Work request:
All that is asked is a faithful reproduction of the entries.

Data records:
□ □ □ □

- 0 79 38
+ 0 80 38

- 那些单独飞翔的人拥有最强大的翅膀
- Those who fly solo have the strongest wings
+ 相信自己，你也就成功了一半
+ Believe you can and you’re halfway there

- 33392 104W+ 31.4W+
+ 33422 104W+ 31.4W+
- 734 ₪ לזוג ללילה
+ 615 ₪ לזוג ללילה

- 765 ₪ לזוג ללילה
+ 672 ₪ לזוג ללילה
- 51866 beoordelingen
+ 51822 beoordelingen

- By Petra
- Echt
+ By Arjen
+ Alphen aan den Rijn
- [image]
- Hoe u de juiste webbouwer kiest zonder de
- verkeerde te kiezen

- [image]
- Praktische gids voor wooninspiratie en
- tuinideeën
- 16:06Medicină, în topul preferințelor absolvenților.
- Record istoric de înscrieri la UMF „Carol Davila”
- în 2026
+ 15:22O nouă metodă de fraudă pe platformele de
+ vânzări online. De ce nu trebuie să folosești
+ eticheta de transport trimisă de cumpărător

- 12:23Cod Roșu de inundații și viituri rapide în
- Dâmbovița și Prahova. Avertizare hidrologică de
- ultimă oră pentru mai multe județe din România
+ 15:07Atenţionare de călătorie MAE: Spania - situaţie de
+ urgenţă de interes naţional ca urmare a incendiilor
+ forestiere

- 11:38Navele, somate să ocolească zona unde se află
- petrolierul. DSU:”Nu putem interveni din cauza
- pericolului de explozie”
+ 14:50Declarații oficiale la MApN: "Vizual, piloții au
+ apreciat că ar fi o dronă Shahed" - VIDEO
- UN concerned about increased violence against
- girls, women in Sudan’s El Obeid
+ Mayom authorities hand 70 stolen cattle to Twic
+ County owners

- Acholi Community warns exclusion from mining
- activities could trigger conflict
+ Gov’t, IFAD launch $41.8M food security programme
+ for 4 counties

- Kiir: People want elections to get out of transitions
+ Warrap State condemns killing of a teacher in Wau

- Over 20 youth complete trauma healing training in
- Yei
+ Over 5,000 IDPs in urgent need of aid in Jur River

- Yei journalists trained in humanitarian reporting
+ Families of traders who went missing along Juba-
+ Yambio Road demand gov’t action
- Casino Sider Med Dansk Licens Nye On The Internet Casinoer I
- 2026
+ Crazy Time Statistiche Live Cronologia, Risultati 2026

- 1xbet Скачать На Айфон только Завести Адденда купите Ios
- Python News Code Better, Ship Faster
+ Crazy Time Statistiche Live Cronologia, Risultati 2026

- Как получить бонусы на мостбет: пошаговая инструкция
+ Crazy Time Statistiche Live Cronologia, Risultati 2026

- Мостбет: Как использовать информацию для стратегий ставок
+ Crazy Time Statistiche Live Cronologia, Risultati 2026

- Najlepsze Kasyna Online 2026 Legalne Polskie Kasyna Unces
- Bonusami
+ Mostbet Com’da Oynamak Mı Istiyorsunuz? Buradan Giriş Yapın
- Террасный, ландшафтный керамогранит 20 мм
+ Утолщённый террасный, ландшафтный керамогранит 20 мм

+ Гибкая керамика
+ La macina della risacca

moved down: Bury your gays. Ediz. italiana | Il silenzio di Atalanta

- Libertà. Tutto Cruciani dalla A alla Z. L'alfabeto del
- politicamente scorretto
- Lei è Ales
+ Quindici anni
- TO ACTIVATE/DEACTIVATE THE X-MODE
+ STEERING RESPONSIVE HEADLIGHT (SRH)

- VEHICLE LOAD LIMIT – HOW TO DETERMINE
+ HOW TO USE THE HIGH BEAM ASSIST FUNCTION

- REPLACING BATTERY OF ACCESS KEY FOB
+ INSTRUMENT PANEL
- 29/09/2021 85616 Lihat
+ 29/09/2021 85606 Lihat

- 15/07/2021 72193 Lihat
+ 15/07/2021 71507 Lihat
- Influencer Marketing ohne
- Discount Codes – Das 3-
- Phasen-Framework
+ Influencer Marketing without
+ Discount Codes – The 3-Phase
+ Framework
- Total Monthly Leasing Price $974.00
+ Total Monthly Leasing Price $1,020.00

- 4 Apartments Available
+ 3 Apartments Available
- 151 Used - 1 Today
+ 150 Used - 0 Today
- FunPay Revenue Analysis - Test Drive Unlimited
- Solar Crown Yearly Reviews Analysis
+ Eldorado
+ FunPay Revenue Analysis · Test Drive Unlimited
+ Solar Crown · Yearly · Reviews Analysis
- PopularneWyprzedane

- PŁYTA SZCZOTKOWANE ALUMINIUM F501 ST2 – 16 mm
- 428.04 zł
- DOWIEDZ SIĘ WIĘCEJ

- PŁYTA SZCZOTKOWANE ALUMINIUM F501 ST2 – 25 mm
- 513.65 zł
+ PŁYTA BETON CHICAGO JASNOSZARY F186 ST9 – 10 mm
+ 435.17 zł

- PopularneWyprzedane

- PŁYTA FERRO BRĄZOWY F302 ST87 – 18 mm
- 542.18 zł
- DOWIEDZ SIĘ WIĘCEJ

□ □ □ □

Solution for this exercise:
- 0 79 38
+ 0 80 38

- 那些单独飞翔的人拥有最强大的翅膀
- Those who fly solo have the strongest wings
+ 相信自己，你也就成功了一半
+ Believe you can and you’re halfway there

- 33392 104W+ 31.4W+
+ 33422 104W+ 31.4W+
- 734 ₪ לזוג ללילה
+ 615 ₪ לזוג ללילה

- 765 ₪ לזוג ללילה
+ 672 ₪ לזוג ללילה
- 51866 beoordelingen
+ 51822 beoordelingen

- By Petra
- Echt
+ By Arjen
+ Alphen aan den Rijn
- [image]
- Hoe u de juiste webbouwer kiest zonder de
- verkeerde te kiezen

- [image]
- Praktische gids voor wooninspiratie en
- tuinideeën
- 16:06Medicină, în topul preferințelor absolvenților.
- Record istoric de înscrieri la UMF „Carol Davila”
- în 2026
+ 15:22O nouă metodă de fraudă pe platformele de
+ vânzări online. De ce nu trebuie să folosești
+ eticheta de transport trimisă de cumpărător

- 12:23Cod Roșu de inundații și viituri rapide în
- Dâmbovița și Prahova. Avertizare hidrologică de
- ultimă oră pentru mai multe județe din România
+ 15:07Atenţionare de călătorie MAE: Spania - situaţie de
+ urgenţă de interes naţional ca urmare a incendiilor
+ forestiere

- 11:38Navele, somate să ocolească zona unde se află
- petrolierul. DSU:”Nu putem interveni din cauza
- pericolului de explozie”
+ 14:50Declarații oficiale la MApN: "Vizual, piloții au
+ apreciat că ar fi o dronă Shahed" - VIDEO
- UN concerned about increased violence against
- girls, women in Sudan’s El Obeid
+ Mayom authorities hand 70 stolen cattle to Twic
+ County owners

- Acholi Community warns exclusion from mining
- activities could trigger conflict
+ Gov’t, IFAD launch $41.8M food security programme
+ for 4 counties

- Kiir: People want elections to get out of transitions
+ Warrap State condemns killing of a teacher in Wau

- Over 20 youth complete trauma healing training in
- Yei
+ Over 5,000 IDPs in urgent need of aid in Jur River

- Yei journalists trained in humanitarian reporting
+ Families of traders who went missing along Juba-
+ Yambio Road demand gov’t action
- Casino Sider Med Dansk Licens Nye On The Internet Casinoer I
- 2026
+ Crazy Time Statistiche Live Cronologia, Risultati 2026

- 1xbet Скачать На Айфон только Завести Адденда купите Ios
- Python News Code Better, Ship Faster
+ Crazy Time Statistiche Live Cronologia, Risultati 2026

- Как получить бонусы на мостбет: пошаговая инструкция
+ Crazy Time Statistiche Live Cronologia, Risultati 2026

- Мостбет: Как использовать информацию для стратегий ставок
+ Crazy Time Statistiche Live Cronologia, Risultati 2026

- Najlepsze Kasyna Online 2026 Legalne Polskie Kasyna Unces
- Bonusami
+ Mostbet Com’da Oynamak Mı Istiyorsunuz? Buradan Giriş Yapın
- Террасный, ландшафтный керамогранит 20 мм
+ Утолщённый террасный, ландшафтный керамогранит 20 мм

+ Гибкая керамика
+ La macina della risacca

moved down: Bury your gays. Ediz. italiana | Il silenzio di Atalanta

- Libertà. Tutto Cruciani dalla A alla Z. L'alfabeto del
- politicamente scorretto
- Lei è Ales
+ Quindici anni
- TO ACTIVATE/DEACTIVATE THE X-MODE
+ STEERING RESPONSIVE HEADLIGHT (SRH)

- VEHICLE LOAD LIMIT – HOW TO DETERMINE
+ HOW TO USE THE HIGH BEAM ASSIST FUNCTION

- REPLACING BATTERY OF ACCESS KEY FOB
+ INSTRUMENT PANEL
- 29/09/2021 85616 Lihat
+ 29/09/2021 85606 Lihat

- 15/07/2021 72193 Lihat
+ 15/07/2021 71507 Lihat
- Influencer Marketing ohne
- Discount Codes – Das 3-
- Phasen-Framework
+ Influencer Marketing without
+ Discount Codes – The 3-Phase
+ Framework
- Total Monthly Leasing Price $974.00
+ Total Monthly Leasing Price $1,020.00

- 4 Apartments Available
+ 3 Apartments Available
- 151 Used - 1 Today
+ 150 Used - 0 Today
- FunPay Revenue Analysis - Test Drive Unlimited
- Solar Crown Yearly Reviews Analysis
+ Eldorado
+ FunPay Revenue Analysis · Test Drive Unlimited
+ Solar Crown · Yearly · Reviews Analysis
- PopularneWyprzedane

- PŁYTA SZCZOTKOWANE ALUMINIUM F501 ST2 – 16 mm
- 428.04 zł
- DOWIEDZ SIĘ WIĘCEJ

- PŁYTA SZCZOTKOWANE ALUMINIUM F501 ST2 – 25 mm
- 513.65 zł
+ PŁYTA BETON CHICAGO JASNOSZARY F186 ST9 – 10 mm
+ 435.17 zł

- PopularneWyprzedane

- PŁYTA FERRO BRĄZOWY F302 ST87 – 18 mm
- 542.18 zł
- DOWIEDZ SIĘ WIĘCEJ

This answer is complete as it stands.